Les Misérables

Les Misérables

« Misère, misère ! C’est toujours sur les pauvres gens, que tu t’acharnes obstinément », chantait le regretté Coluche à la fin des années 70. Quarante ans plus tard, cette rengaine tout aussi parodique qu’engagée est hélas encore — et peut-être plus que jamais — d’actualité. À l’heure où nous écrivons ces lignes, les Restos du Cœur entament d’ailleurs leur 35e campagne hivernale en faveur des plus démunis. Dire qu’à leur création, le comique à salopette (que beaucoup de bénéficiaires n’ont même pas connu vivant, puisque 39 % d’entre eux sont mineurs) les présentait comme une « petite idée » qui n’était pas censée durer…

Les faits sont pourtant là, étayés par des chiffres consternants : selon l’Insee, en 2016, 14 % des Français vivaient sous le seuil de pauvreté (soit 8,8 millions) ; et on estime à 200 000 (dont 700 enfants) le nombre de personnes sans abri, parmi lesquelles près de 600 sont décédées l’an passé. Nous rappelant avec beaucoup d’amertume l’engagement du président de la République en juillet 2017 : « Je ne veux plus, d’ici la fin de l’année, avoir des femmes et des hommes dans les rues… » Misère !

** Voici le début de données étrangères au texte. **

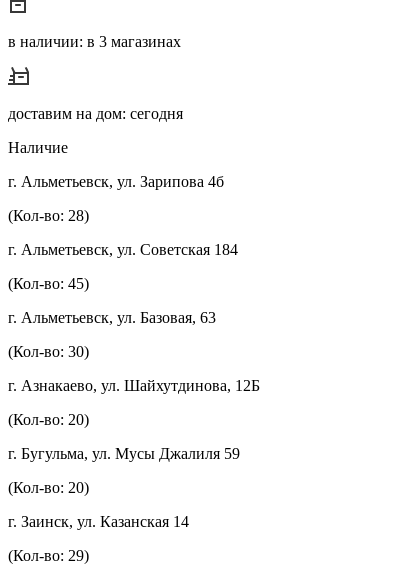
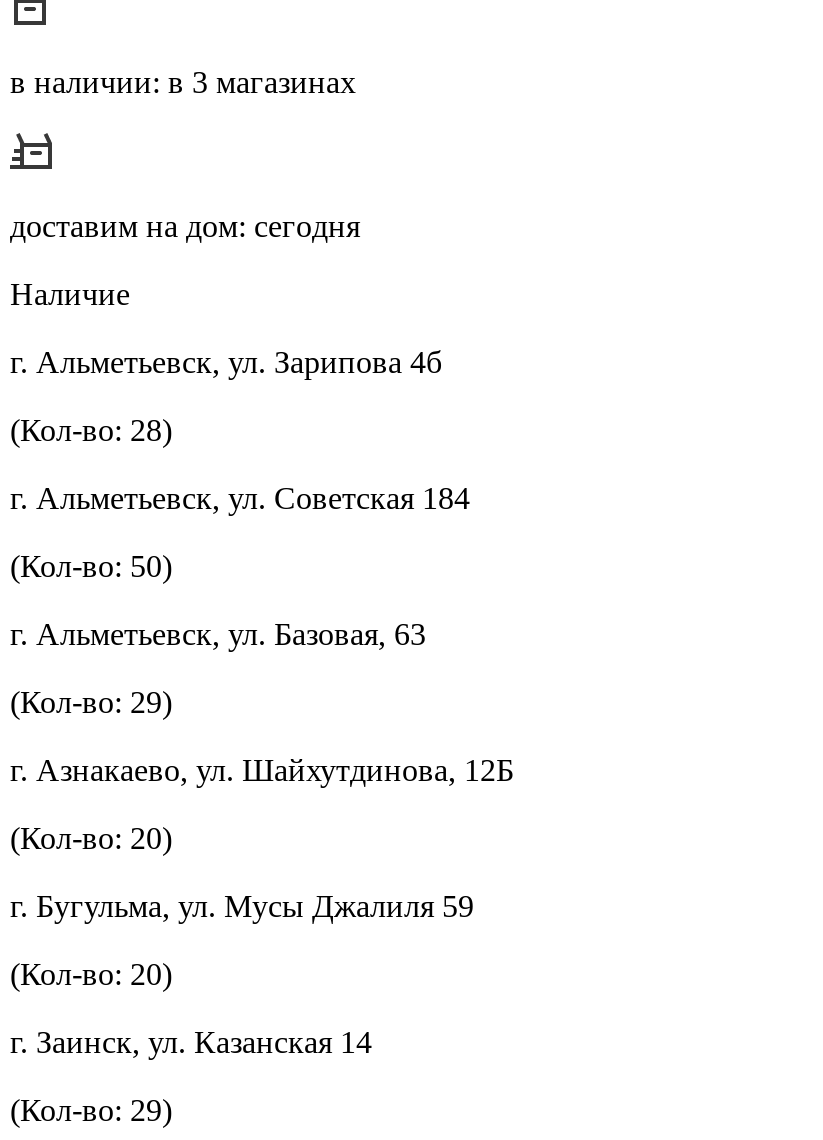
- (Кол-во: 45)
+ (Кол-во: 50)

- (Кол-во: 30)
+ (Кол-во: 29)
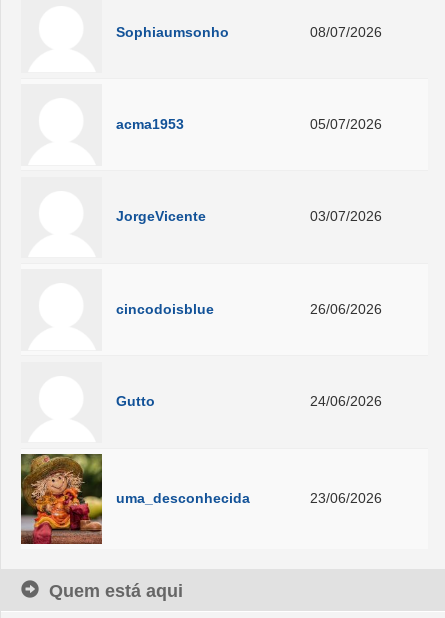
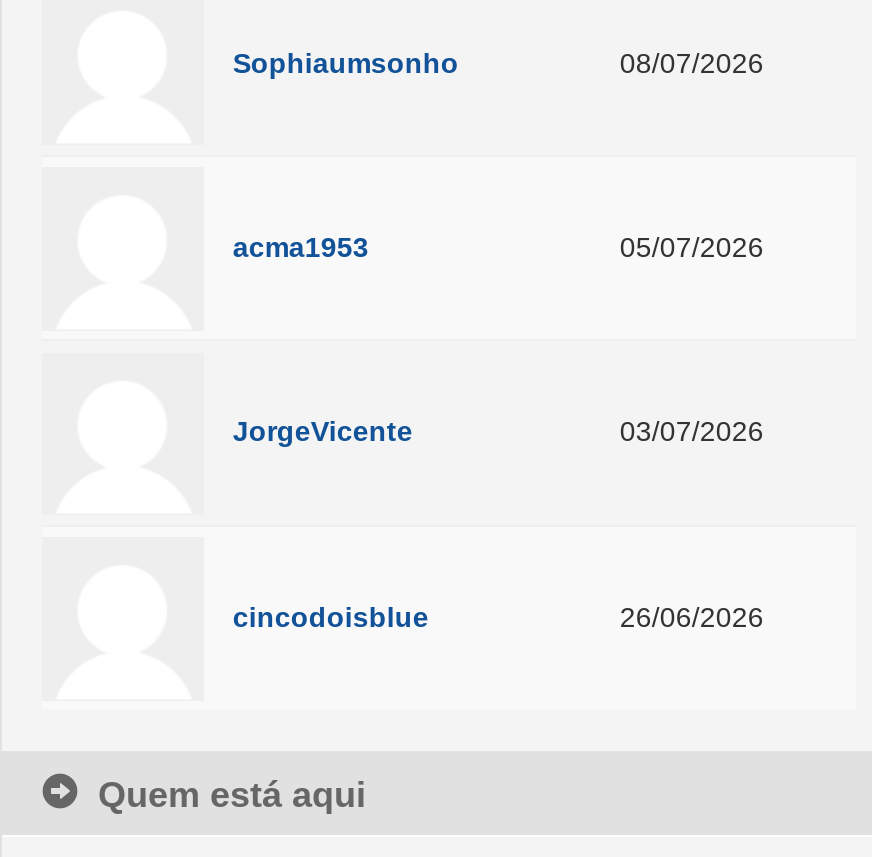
- Gutto
- 24/06/2026

- [image]
- uma_desconhecida
- 23/06/2026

Et l’on ne meurt pas de pauvreté que dans la rue. À la fin du mois d’octobre, les corps de deux femmes, une nonagénaire et sa fille d’une cinquantaine d’années, ont ainsi été découverts dans un appartement nîmois. L’autopsie a conclu à une mort naturelle pour les deux femmes, qui vivaient dans un grand dénuement. La nouvelle n’a pas fait grand bruit, ajoutant de l’indifférence à l’inhumanité de cette situation. Misère !

Si elle a suscité une plus grande couverture médiatique, et avec elle, un émoi plus important, l’immolation par le feu d’un jeune homme à Lyon pour dénoncer l’extrême précarité de nombreux étudiants, a eu quant à elle pour seule réponse de la part du gouvernement l’annonce de la création d’un numéro vert pour les situations d’urgence et l’instauration de la trêve hivernale dans les logements du CROUS. Misère !

Car ce triste inventaire soulève beaucoup de questions, dont la principale demeure : que font les pouvoirs publics ? Des pouvoirs publics tellement démissionnaires (depuis plus de trente ans, donc) que des associations luttent à sa place contre la pauvreté, aidés en cela par une population encore très généreuse (qui, au passage, paie aussi ses impôts pour cela).

Des gouvernants tellement hors sol qu’ils ne laissent aucun autre espoir que la survie à une bonne partie de la jeunesse. Une macronie si thatchérienne qu’elle abandonne les services publics et préfère lutter contre les chômeurs que contre le chômage.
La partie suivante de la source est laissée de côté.